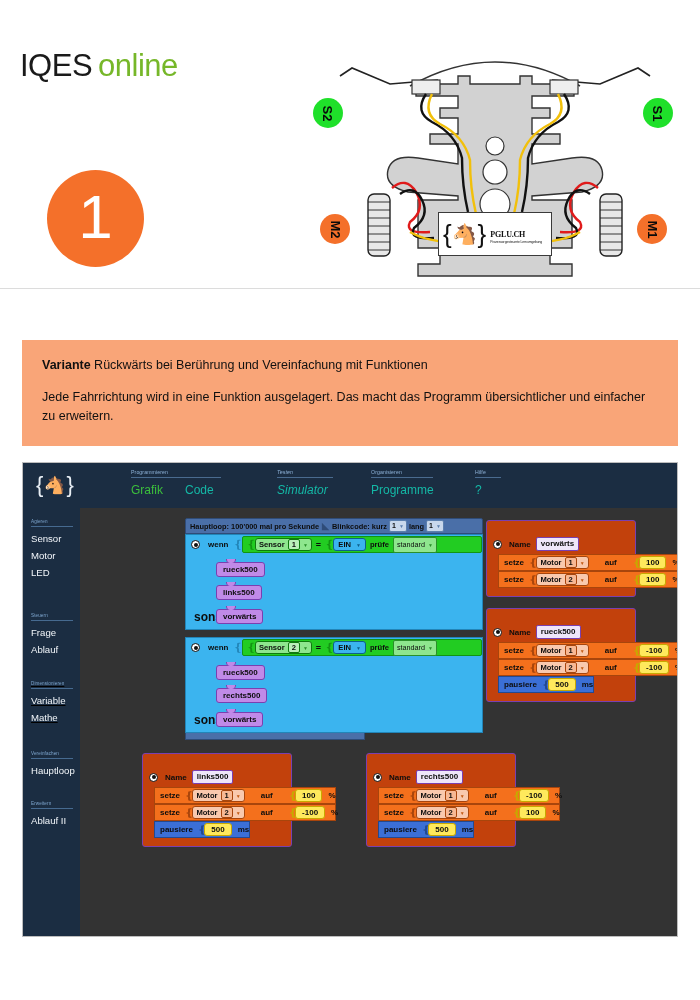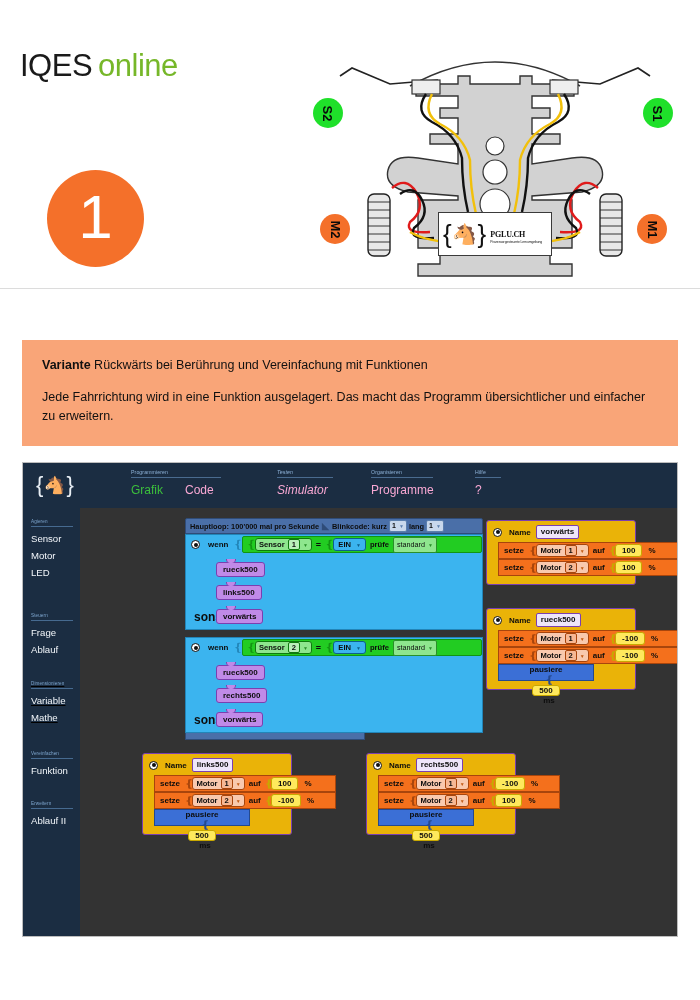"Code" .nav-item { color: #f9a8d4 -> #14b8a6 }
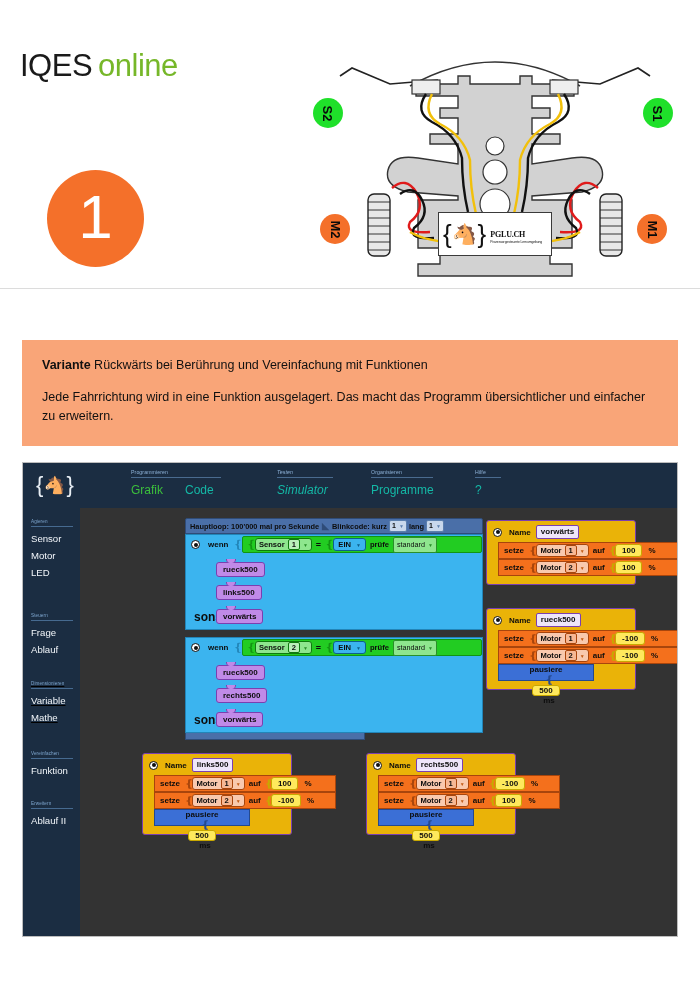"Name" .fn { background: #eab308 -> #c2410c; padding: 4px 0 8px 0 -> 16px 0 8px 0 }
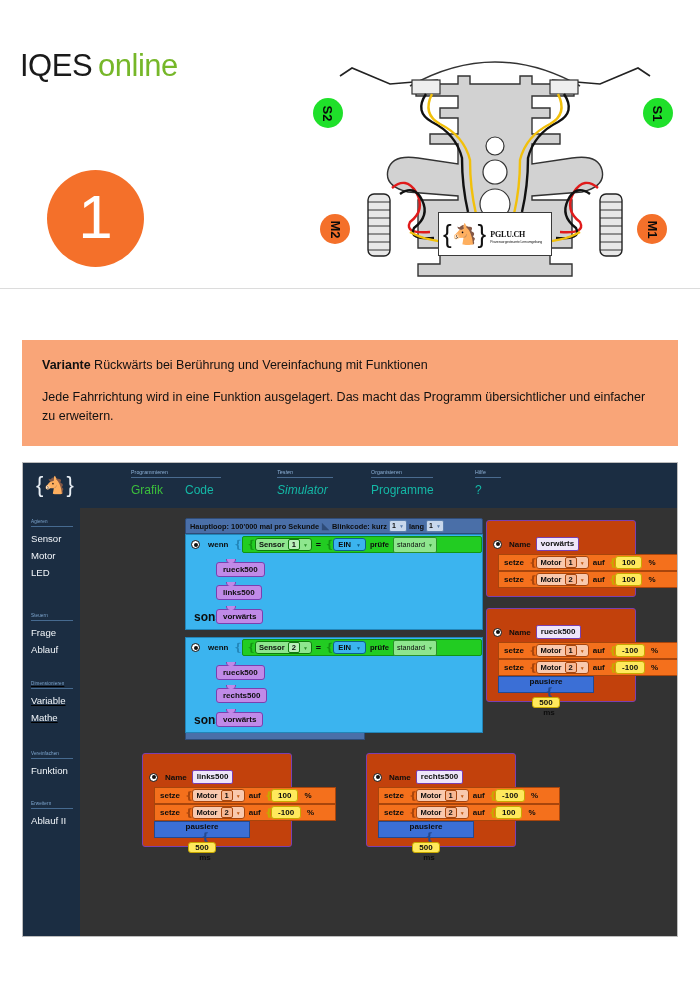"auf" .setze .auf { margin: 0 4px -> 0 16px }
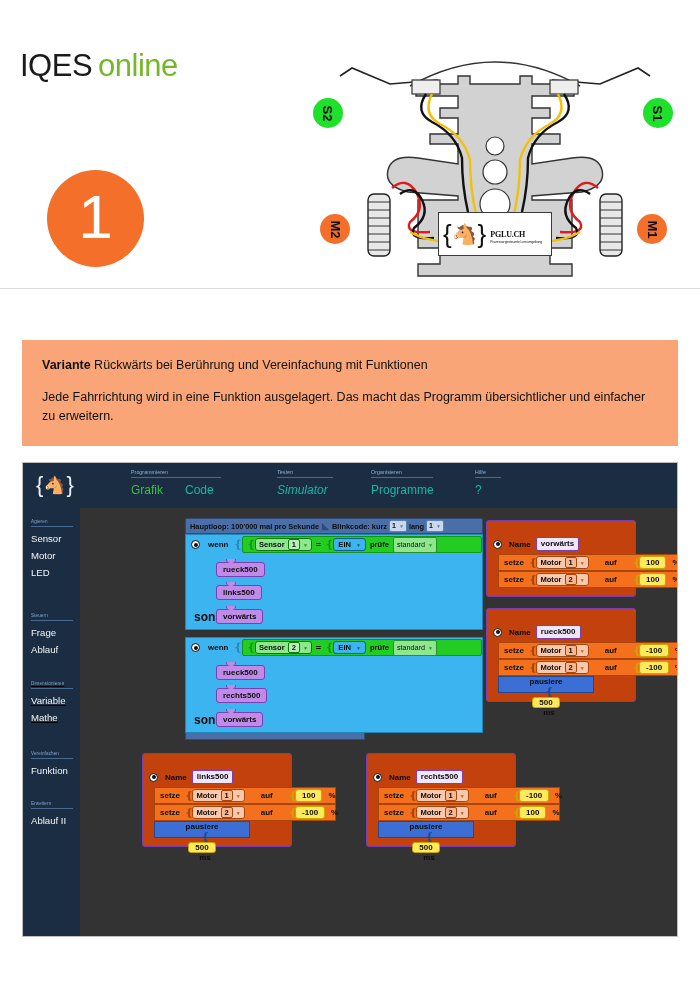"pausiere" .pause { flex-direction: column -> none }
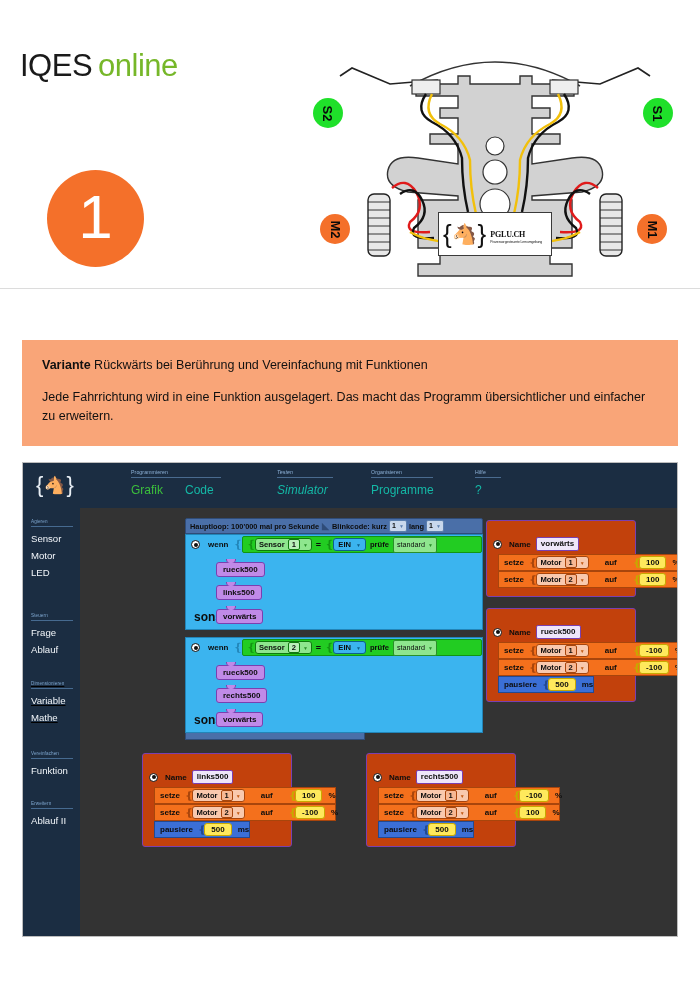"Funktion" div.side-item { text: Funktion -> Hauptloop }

* * * * * * *

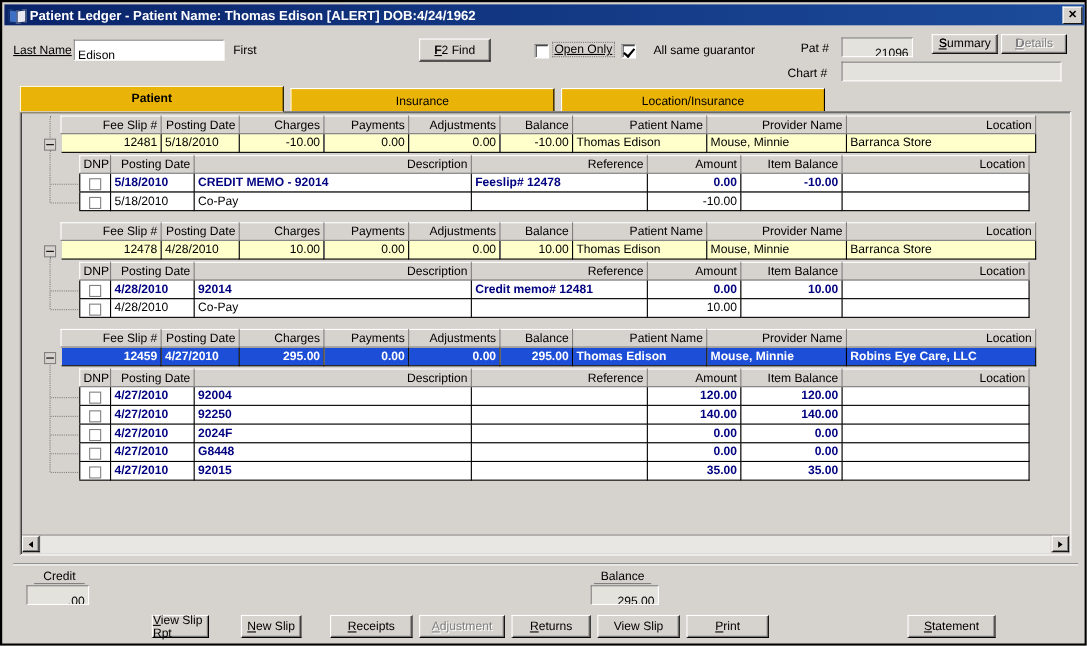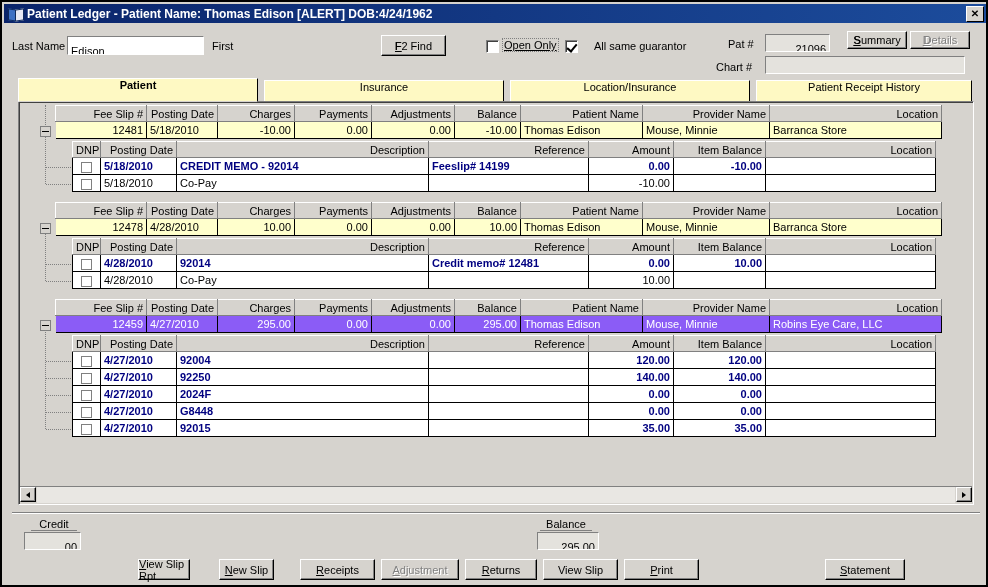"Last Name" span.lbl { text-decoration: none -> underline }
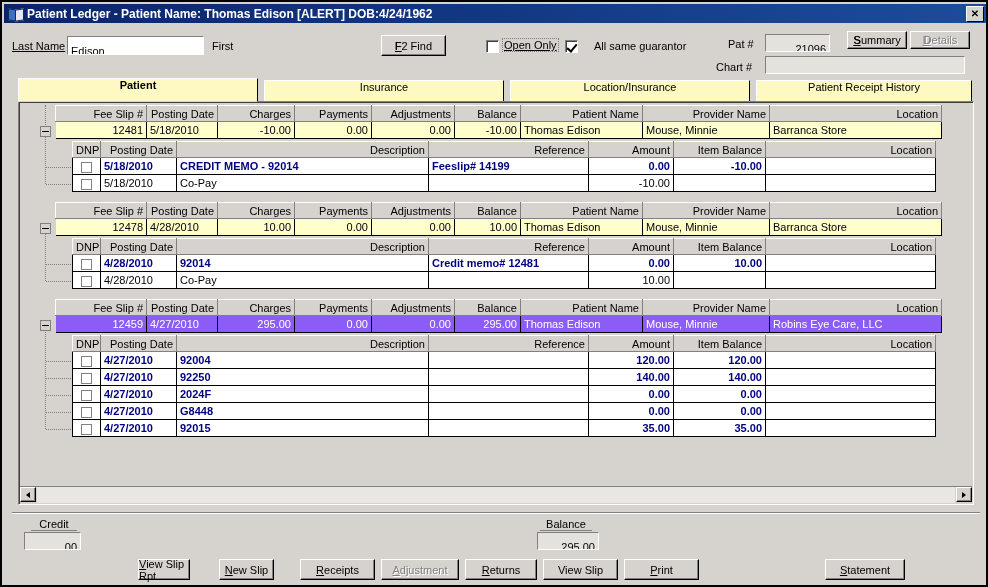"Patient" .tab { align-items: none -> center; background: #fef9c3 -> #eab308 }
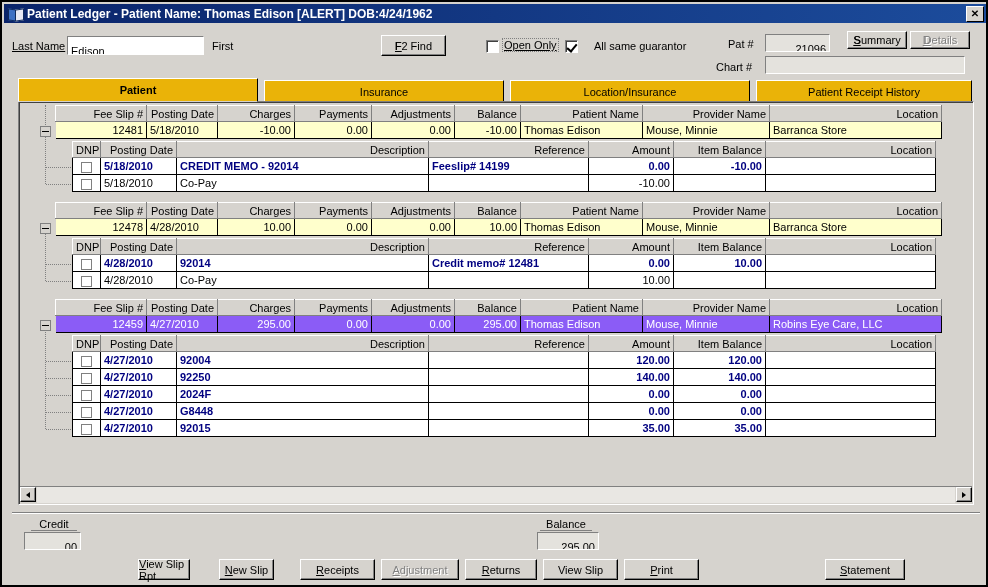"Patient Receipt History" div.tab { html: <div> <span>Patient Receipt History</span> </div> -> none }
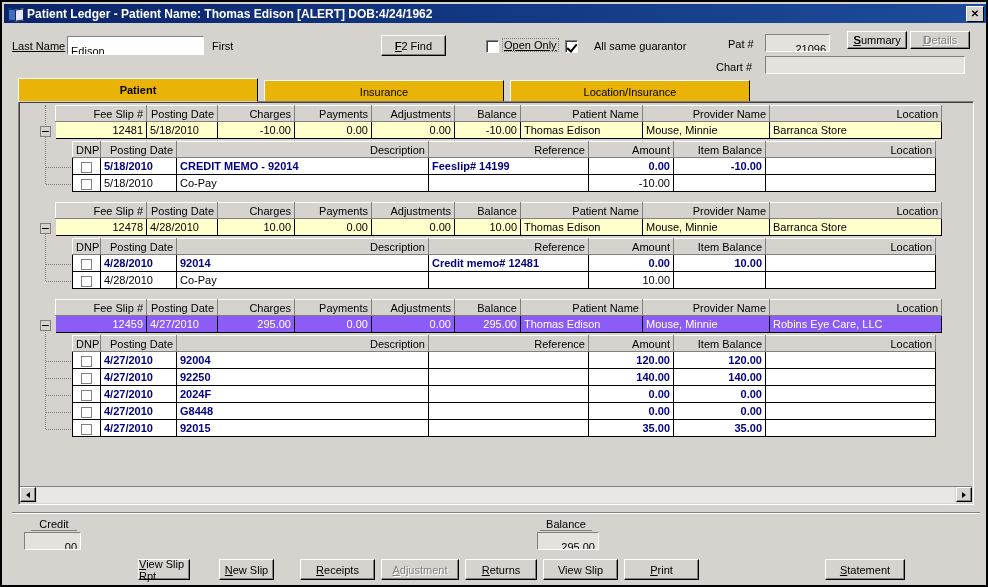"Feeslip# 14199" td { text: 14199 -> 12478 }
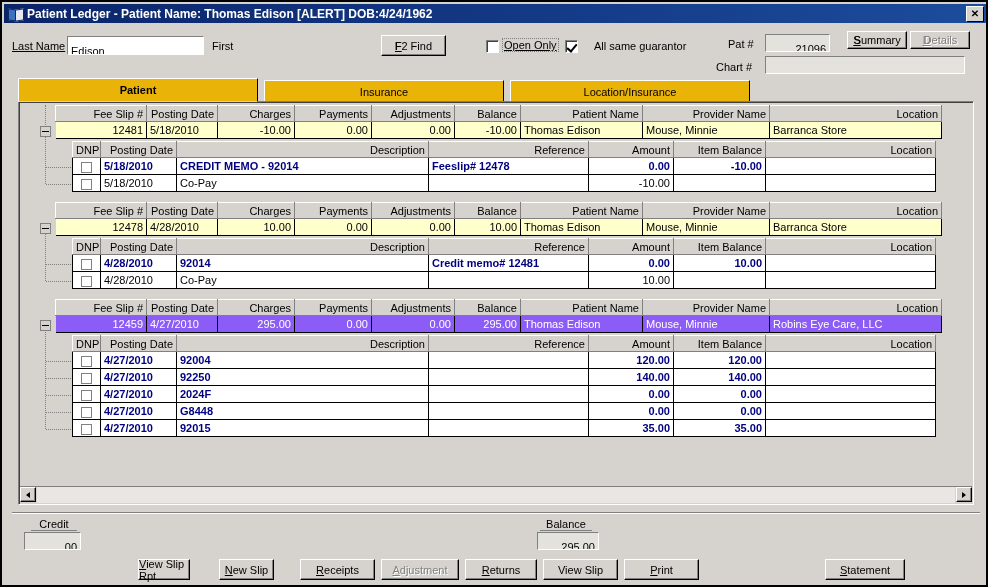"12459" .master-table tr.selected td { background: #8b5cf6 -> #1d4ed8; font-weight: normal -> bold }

* * * * * * *

◆ **Task objective**:
Pictures do not belong in the answer. Return the lines above starting at the one with "margin: 0 4px" and ending at the one with "text: Funktion ->", both kept, exactly.

◆ **Your response**:
"auf" .setze .auf { margin: 0 4px -> 0 16px }
"pausiere" .pause { flex-direction: column -> none }
"Funktion" div.side-item { text: Funktion -> Hauptloop }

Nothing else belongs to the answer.